### DIRECTIONS
If pictures are present, leave them out, and copy the data word for word.

### DATA
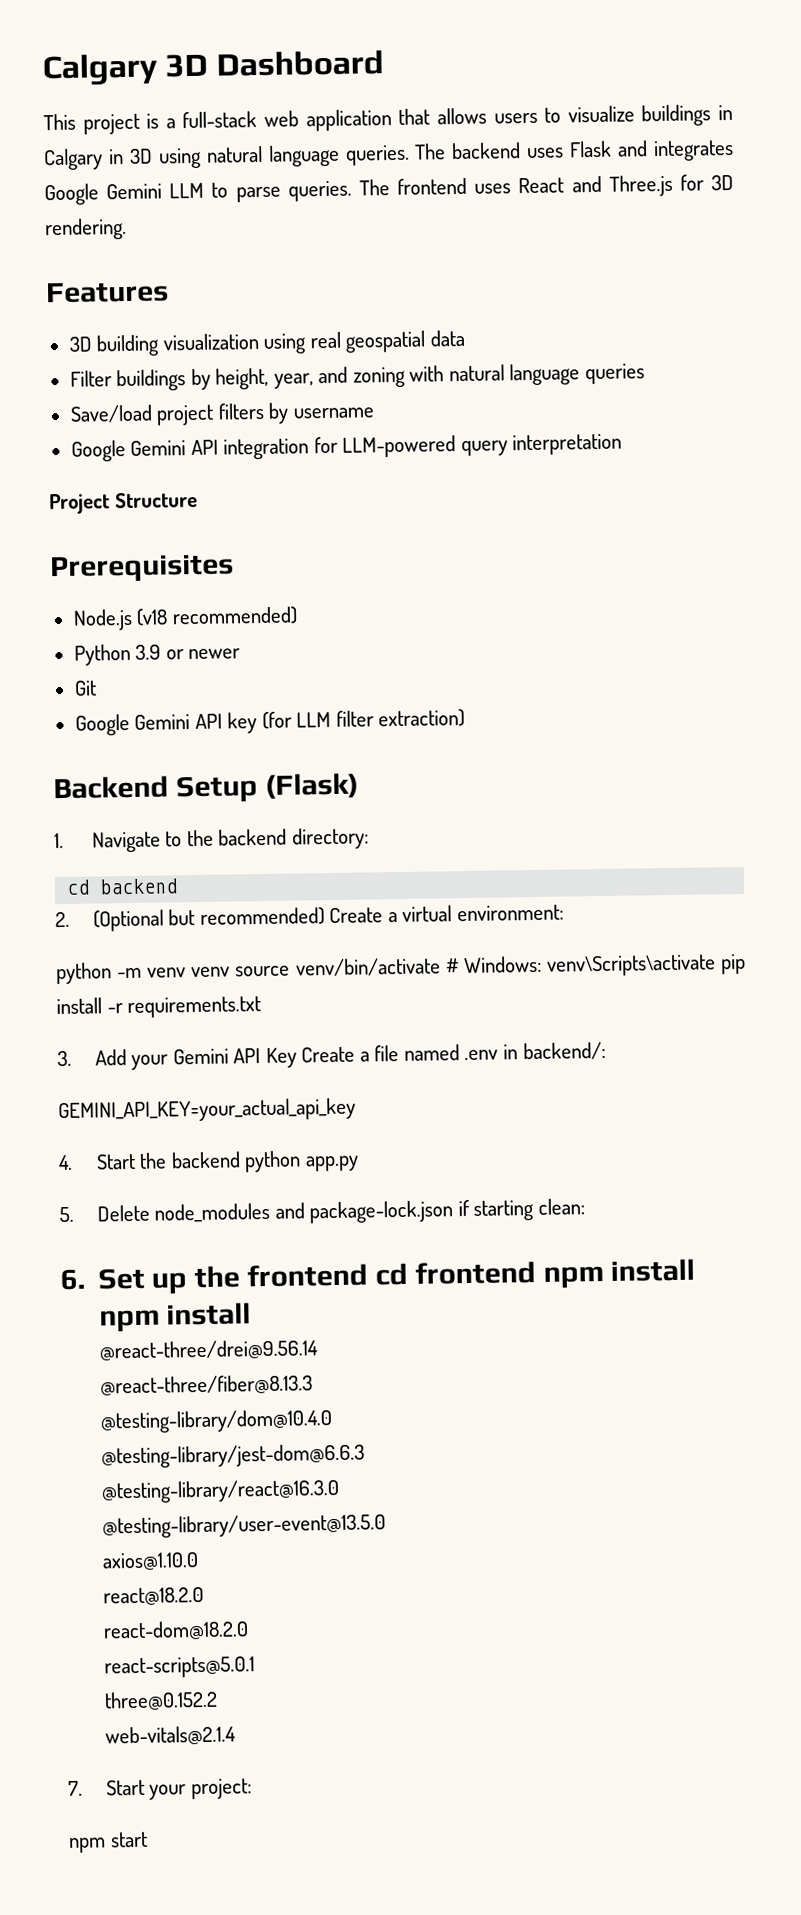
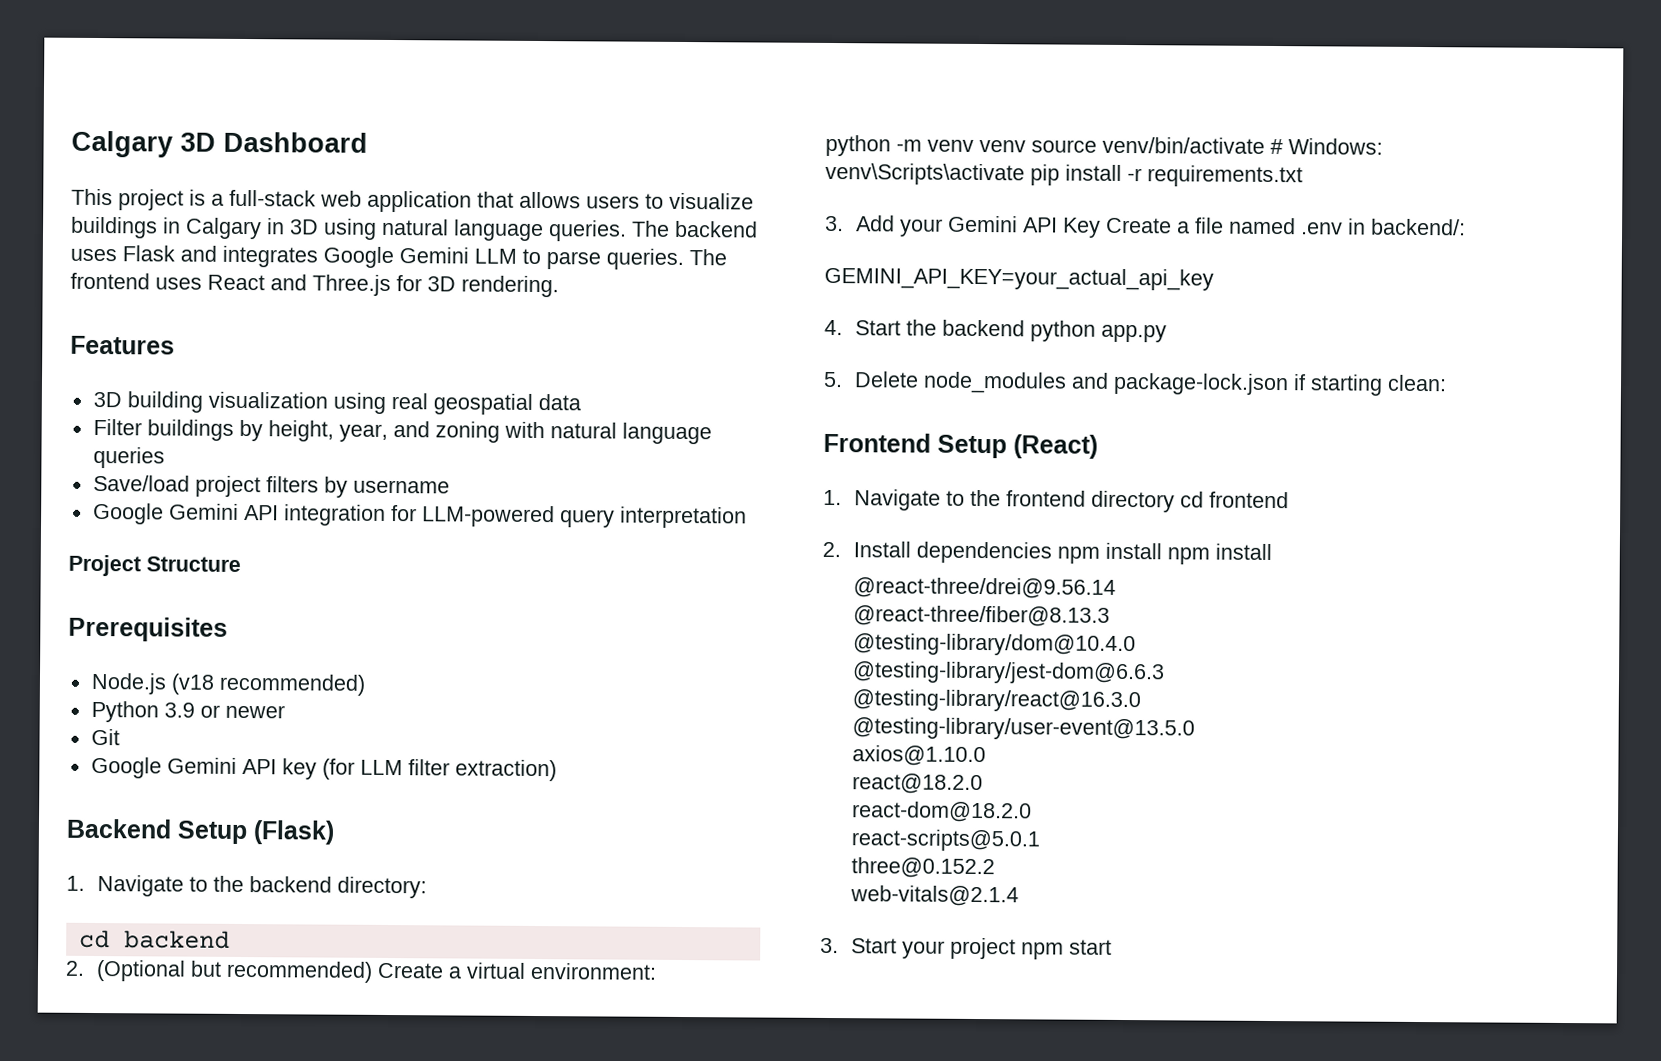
- 6. Set up the frontend cd frontend npm install npm install
+ Frontend Setup (React)
+ 1. Navigate to the frontend directory cd frontend
+ 2. Install dependencies npm install npm install
- 7. Start your project:
- npm start
+ 3. Start your project npm start

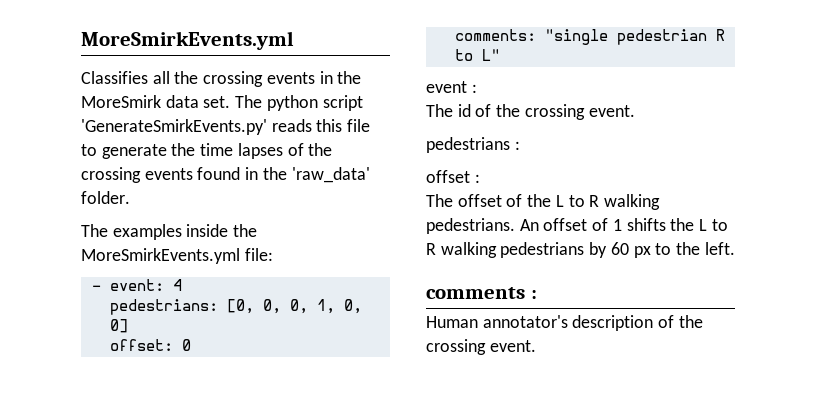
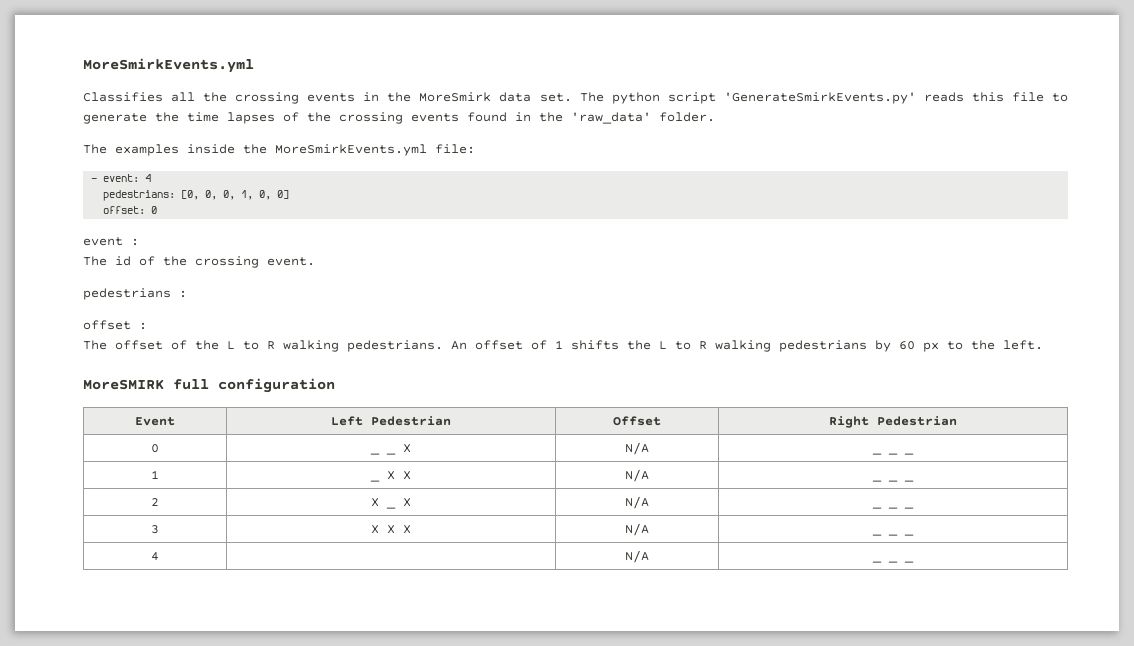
- comments: "single pedestrian R to L"
- comments :
- Human annotator's description of the crossing event.
+ MoreSMIRK full configuration
+ Event | Left Pedestrian | Offset | Right Pedestrian
+ 0 | _ _ X | N/A | _ _ _
+ 1 | _ X X | N/A | _ _ _
+ 2 | X _ X | N/A | _ _ _
+ 3 | X X X | N/A | _ _ _
+ 4 | | N/A | _ _ _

### ANSWER TO THIS TASK
- 6. Set up the frontend cd frontend npm install npm install
+ Frontend Setup (React)
+ 1. Navigate to the frontend directory cd frontend
+ 2. Install dependencies npm install npm install
- 7. Start your project:
- npm start
+ 3. Start your project npm start

- comments: "single pedestrian R to L"
- comments :
- Human annotator's description of the crossing event.
+ MoreSMIRK full configuration
+ Event | Left Pedestrian | Offset | Right Pedestrian
+ 0 | _ _ X | N/A | _ _ _
+ 1 | _ X X | N/A | _ _ _
+ 2 | X _ X | N/A | _ _ _
+ 3 | X X X | N/A | _ _ _
+ 4 | | N/A | _ _ _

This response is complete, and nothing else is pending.